Durante décadas, el sector financiero y otras industrias han dependido de un mecanismo de autenticación denominado “conozca a su cliente” (KYC), un proceso que confirma la identidad de una persona al abrir una cuenta y luego confirma periódicamente esa identidad con el tiempo. KYC normalmente implica que un cliente potencial proporcione una variedad de documentos para demostrar que es quien dice ser, aunque también podría aplicarse para autenticar a otras personas, como los empleados. Con la capacidad de la inteligencia artificial (IA) generativa que utiliza grandes modelos de lenguaje (LLM) para crear réplicas de documentos altamente persuasivas, muchos ejecutivos de seguridad están reconsiderando cómo debería verse KYC en un mundo de IA generativa.
Cómo la IA generativa utiliza los LLM para permitir el fraude KYC
Considere a alguien que entra a un banco en Florida para abrir una cuenta. El cliente potencial dice que acaba de mudarse de Utah y que es ciudadano de Portugal. Presentan una licencia de conducir de Utah, una factura de dos empresas de servicios públicos de Utah y un pasaporte portugués. El problema va más allá de la probabilidad de que el empleado del banco no sepa cómo es una licencia de conducir de Utah o un pasaporte portugués. Las réplicas generadas por IA se verán exactamente como las reales. La única forma de autenticarse es conectarse a bases de datos de Utah y Portugal (o hacer una llamada telefónica) no solo para verificar que estos documentos existen en los sistemas oficiales sino que la imagen en los sistemas oficiales coincide con la foto de los documentos que se examinan. .
Una amenaza de seguridad aún mayor es la capacidad de la IA generativa de crear documentos falsos rápidamente y a gran escala. A los ladrones cibernéticos les encanta la escala y la eficiencia. «Esto es lo que viene: intentos ilimitados de configuración de cuentas falsas e intentos de recuperación de cuentas», dice Kevin Alan Tussy, director ejecutivo de FaceTec, un proveedor de software de combinación y realce de rostros en 3D.
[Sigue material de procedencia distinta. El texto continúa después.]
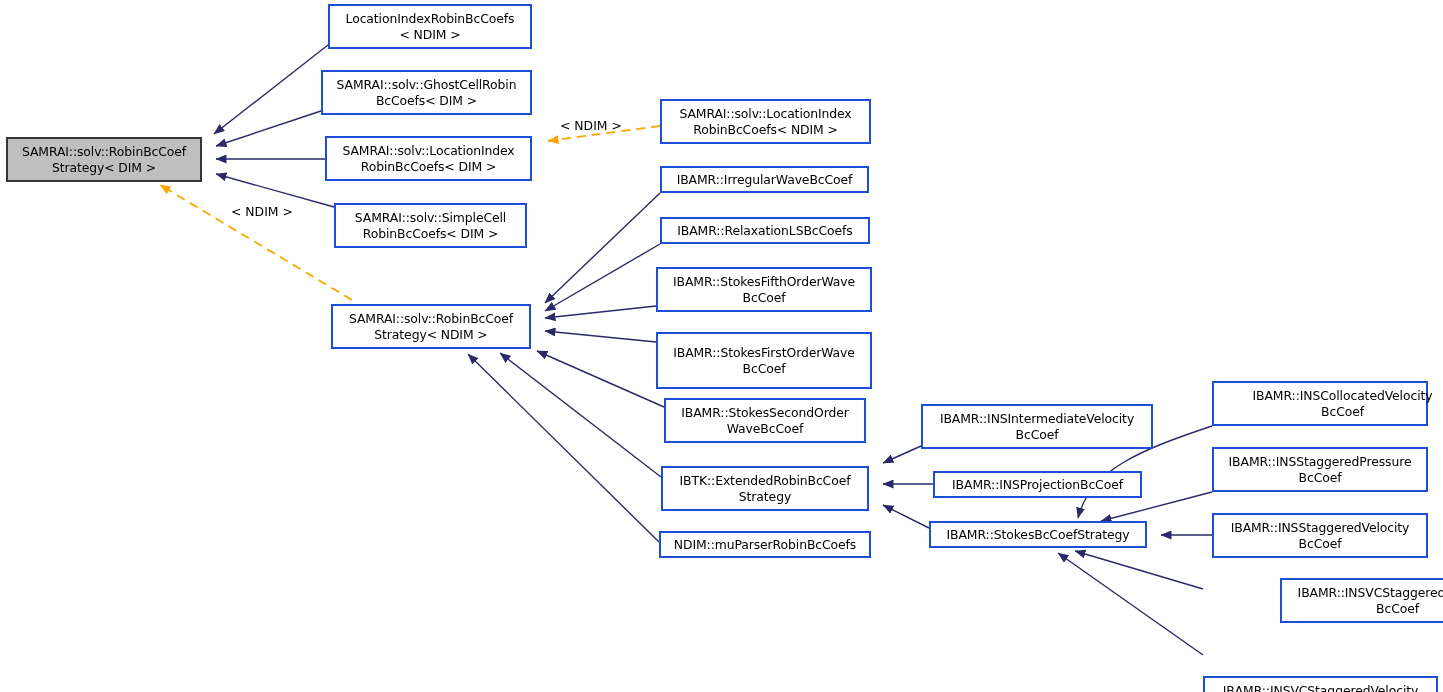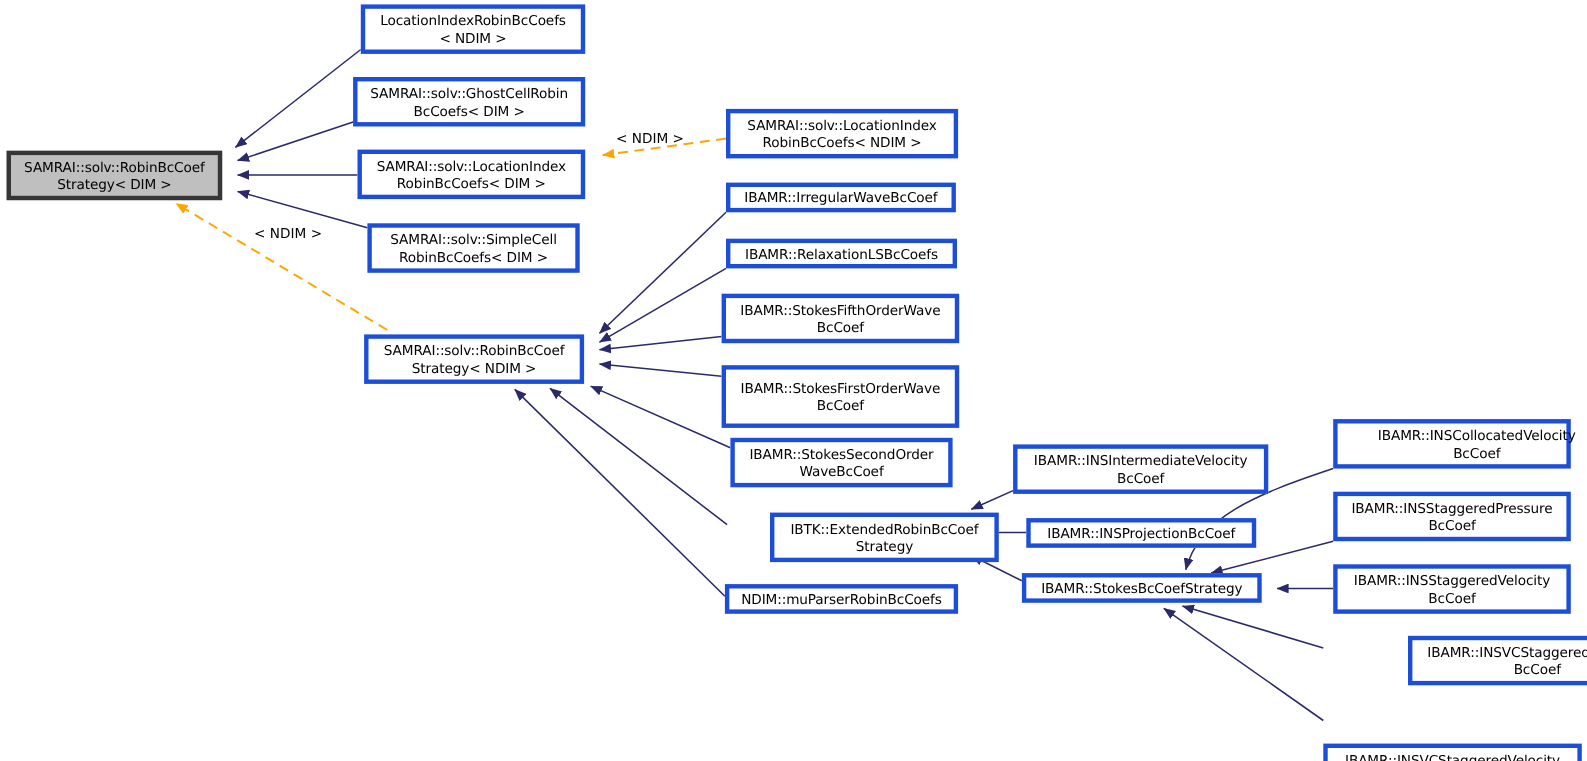--- a/index.html
+++ b/index.html
@@ -19,21 +19,21 @@
     position: absolute;
     left: 0;
     top: 0;
     width: 1443px;
     height: 692px;
     pointer-events: none;
   }
   .node {
     position: absolute;
     box-sizing: border-box;
-    border: 4px solid #1d4ed8;
+    border: 2px solid #1d4ed8;
     background: #ffffff;
     color: #000000;
     font-size: 12.4px;
     line-height: 15.5px;
     text-align: center;
     display: flex;
     align-items: center;
     justify-content: center;
     padding: 0 3px;
     white-space: pre-line;
@@ -125,21 +125,21 @@
 
   <div class="node" style="left:656px;top:267px;width:216px;height:45px;">IBAMR::StokesFifthOrderWave
 BcCoef</div>
 
   <div class="node" style="left:656px;top:332px;width:216px;height:57px;">IBAMR::StokesFirstOrderWave
 BcCoef</div>
 
   <div class="node" style="left:664px;top:398px;width:202px;height:45px;">IBAMR::StokesSecondOrder
 WaveBcCoef</div>
 
-  <div class="node" style="left:661px;top:466px;width:208px;height:45px;margin-left:39px;">IBTK::ExtendedRobinBcCoef
+  <div class="node" style="left:661px;top:466px;width:208px;height:45px;">IBTK::ExtendedRobinBcCoef
 Strategy</div>
 
   <div class="node" style="left:659px;top:531px;width:212px;height:27px;">NDIM::muParserRobinBcCoefs</div>
 
   <div class="node" style="left:921px;top:404px;width:232px;height:45px;">IBAMR::INSIntermediateVelocity
 BcCoef</div>
 
   <div class="node" style="left:933px;top:471px;width:209px;height:27px;">IBAMR::INSProjectionBcCoef</div>
 
   <div class="node" style="left:929px;top:521px;width:218px;height:27px;">IBAMR::StokesBcCoefStrategy</div>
Los historiales personales falsos generados por IA podrían validar documentos KYC falsos generados por IA
Lee Mallon, director de tecnología del proveedor de inteligencia artificial Humanity.run, ve una amenaza de ciberseguridad de LLM que va mucho más allá de la rápida creación de documentos falsos. Le preocupa que los ladrones puedan utilizar los LLM para crear historias profundas de sus fraudes en caso de que alguien a nivel bancario o gubernamental revise las publicaciones en las redes sociales y los sitios web para ver si una persona realmente existe.
“¿Podrían las plataformas de redes sociales estar sembradas ahora mismo con historias de vida e imágenes generadas por IA, sentando las bases para elaborados fraudes KYC en los años venideros? Un estafador podría crear un historial en línea «creíble», completo con fotografías realistas y acontecimientos de la vida, para eludir los controles tradicionales de KYC. Los datos, aunque generados artificialmente, parecerían perfectamente plausibles para cualquiera que realice una verificación superficial de antecedentes en las redes sociales”, dice Mallon. “Éste no es un plan que requiera un pago rápido. Al introducir lentamente datos artificiales en las plataformas de redes sociales durante un período de años, un estafador podría crear una personalidad que resista incluso el escrutinio más exhaustivo. Cuando deciden utilizar esta identidad fabricada para obtener ganancias financieras, rastrear los orígenes del fraude se convierte en una tarea inmensamente compleja”.
Alexandre Cagnoni, director de autenticación de WatchGuard Technologies, está de acuerdo en que las amenazas a la seguridad KYC de los LLM son aterradoras. “Creo que las técnicas KYC deberán incorporar procesos de verificación de identidad más sofisticados que seguramente requerirán validaciones basadas en inteligencia artificial, utilizando sistemas de detección de deepfake. De la misma manera que la MFA y luego la firma de transacciones se convirtieron en un requisito para las instituciones financieras en la década de 2000 debido a los nuevos ataques MitB, ahora tendrán que lidiar con el crecimiento de esas identidades falsas”, afirma. «Va a ser un desafío porque no existen muchas (buenas) tecnologías de detección de deepfake y tendrá que ser bastante buena para evitar tareas que consumen mucho tiempo, falsos positivos o la creación de más fricción y frustración para los usuarios».